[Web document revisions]
——
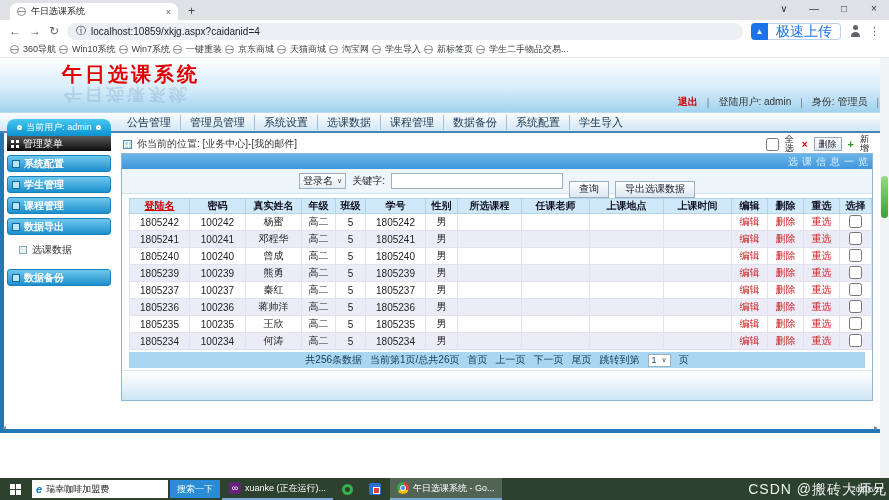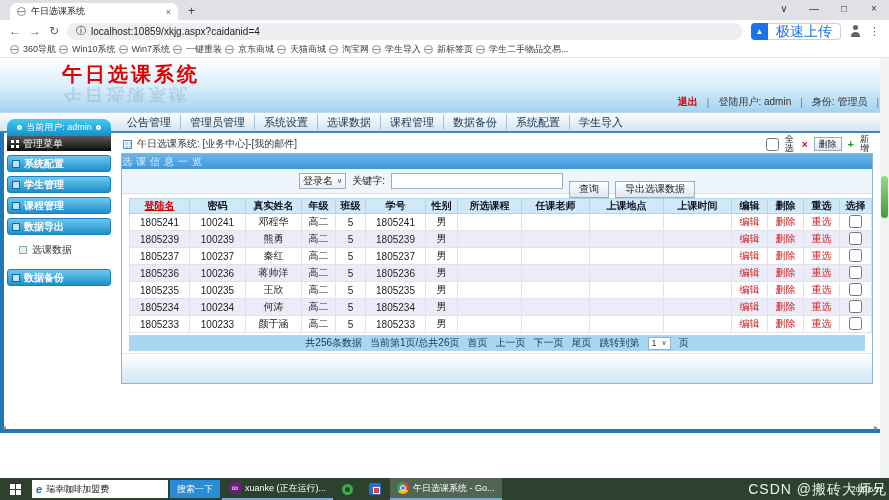"午日选课系统: [业务中心]-[我的邮件]" span { text: 午日选课系统 -> 你当前的位置 }
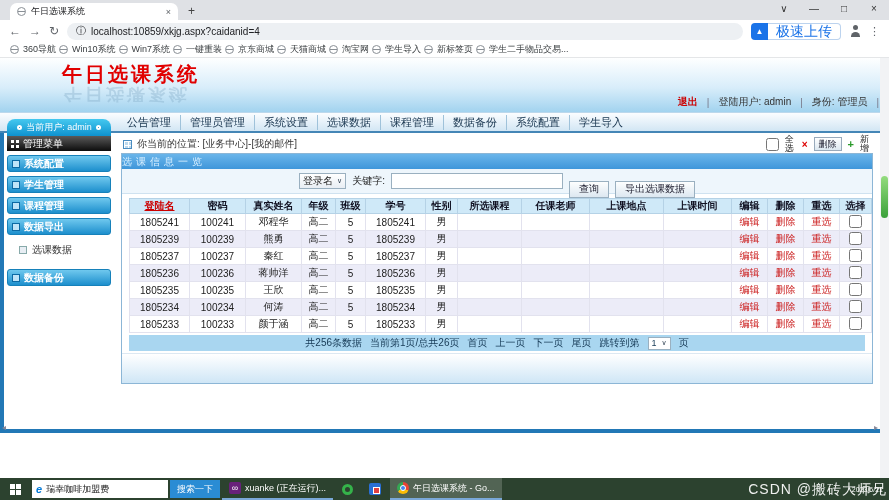"选课信息一览" .panel-title { text-align: left -> right }
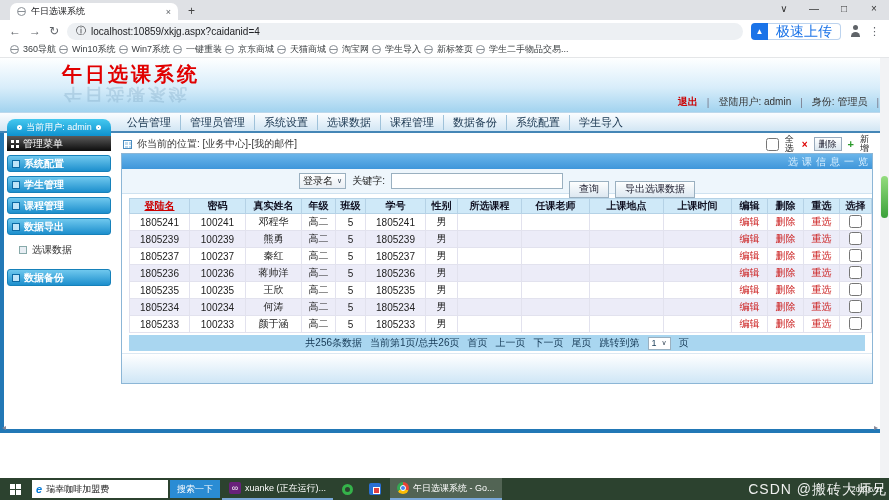"1805242" tr { html: none -> <tr> <td>1805242</td> <td>100242</td> <td>杨蜜</td> <td>高二</td> <td>5</td> <td>1805242</td> <td>男</td> <td></td> <td></td> <td></td> <td></td> <td><a>编辑</a></td> <td><a>删除</a></td> <td><a>重选</a></td> <td><input></td> </tr> }
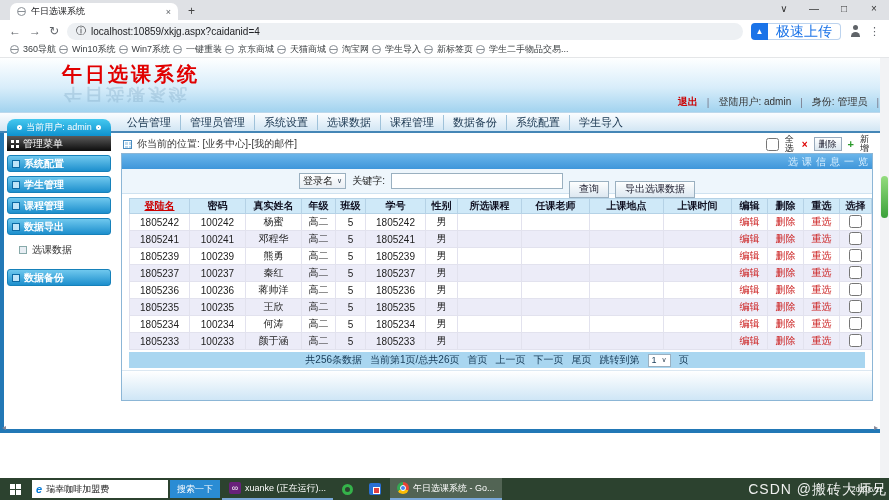"1805240" tr { html: none -> <tr> <td>1805240</td> <td>100240</td> <td>曾成</td> <td>高二</td> <td>5</td> <td>1805240</td> <td>男</td> <td></td> <td></td> <td></td> <td></td> <td><a>编辑</a></td> <td><a>删除</a></td> <td><a>重选</a></td> <td><input></td> </tr> }
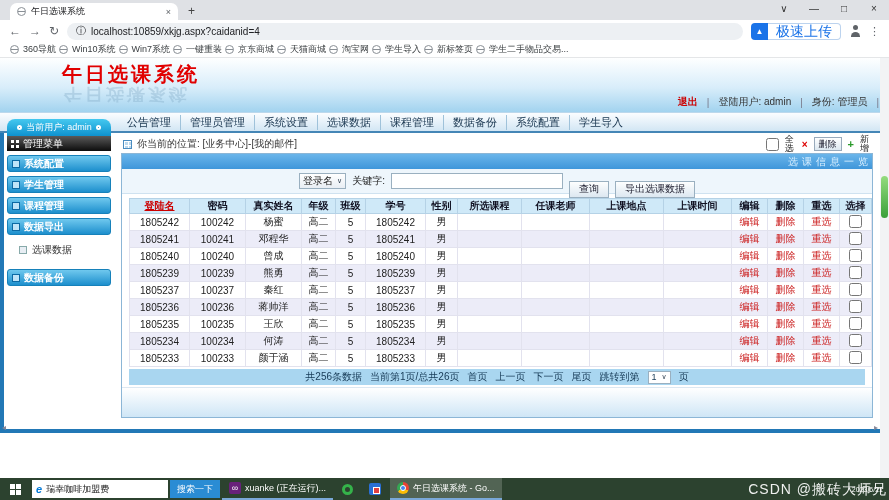"1805233" tr { html: <tr> <td>1805233</td> <td>100233</td> <td>颜于涵</td> <td>高二</td> <td>5</td> <td>1805233</td> <td>男</td> <td></td> <td></td> <td></td> <td></td> <td><a>编辑</a></td> <td><a>删除</a></td> <td><a>重选</a></td> <td><input></td> </tr> -> none }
——
ACTIVITY: Omit the pictures, then set down all the remaining data exactly as given.

EXERCISE RESPONSE:
"午日选课系统: [业务中心]-[我的邮件]" span { text: 午日选课系统 -> 你当前的位置 }
"选课信息一览" .panel-title { text-align: left -> right }
"1805242" tr { html: none -> <tr> <td>1805242</td> <td>100242</td> <td>杨蜜</td> <td>高二</td> <td>5</td> <td>1805242</td> <td>男</td> <td></td> <td></td> <td></td> <td></td> <td><a>编辑</a></td> <td><a>删除</a></td> <td><a>重选</a></td> <td><input></td> </tr> }
"1805240" tr { html: none -> <tr> <td>1805240</td> <td>100240</td> <td>曾成</td> <td>高二</td> <td>5</td> <td>1805240</td> <td>男</td> <td></td> <td></td> <td></td> <td></td> <td><a>编辑</a></td> <td><a>删除</a></td> <td><a>重选</a></td> <td><input></td> </tr> }
"1805233" tr { html: <tr> <td>1805233</td> <td>100233</td> <td>颜于涵</td> <td>高二</td> <td>5</td> <td>1805233</td> <td>男</td> <td></td> <td></td> <td></td> <td></td> <td><a>编辑</a></td> <td><a>删除</a></td> <td><a>重选</a></td> <td><input></td> </tr> -> none }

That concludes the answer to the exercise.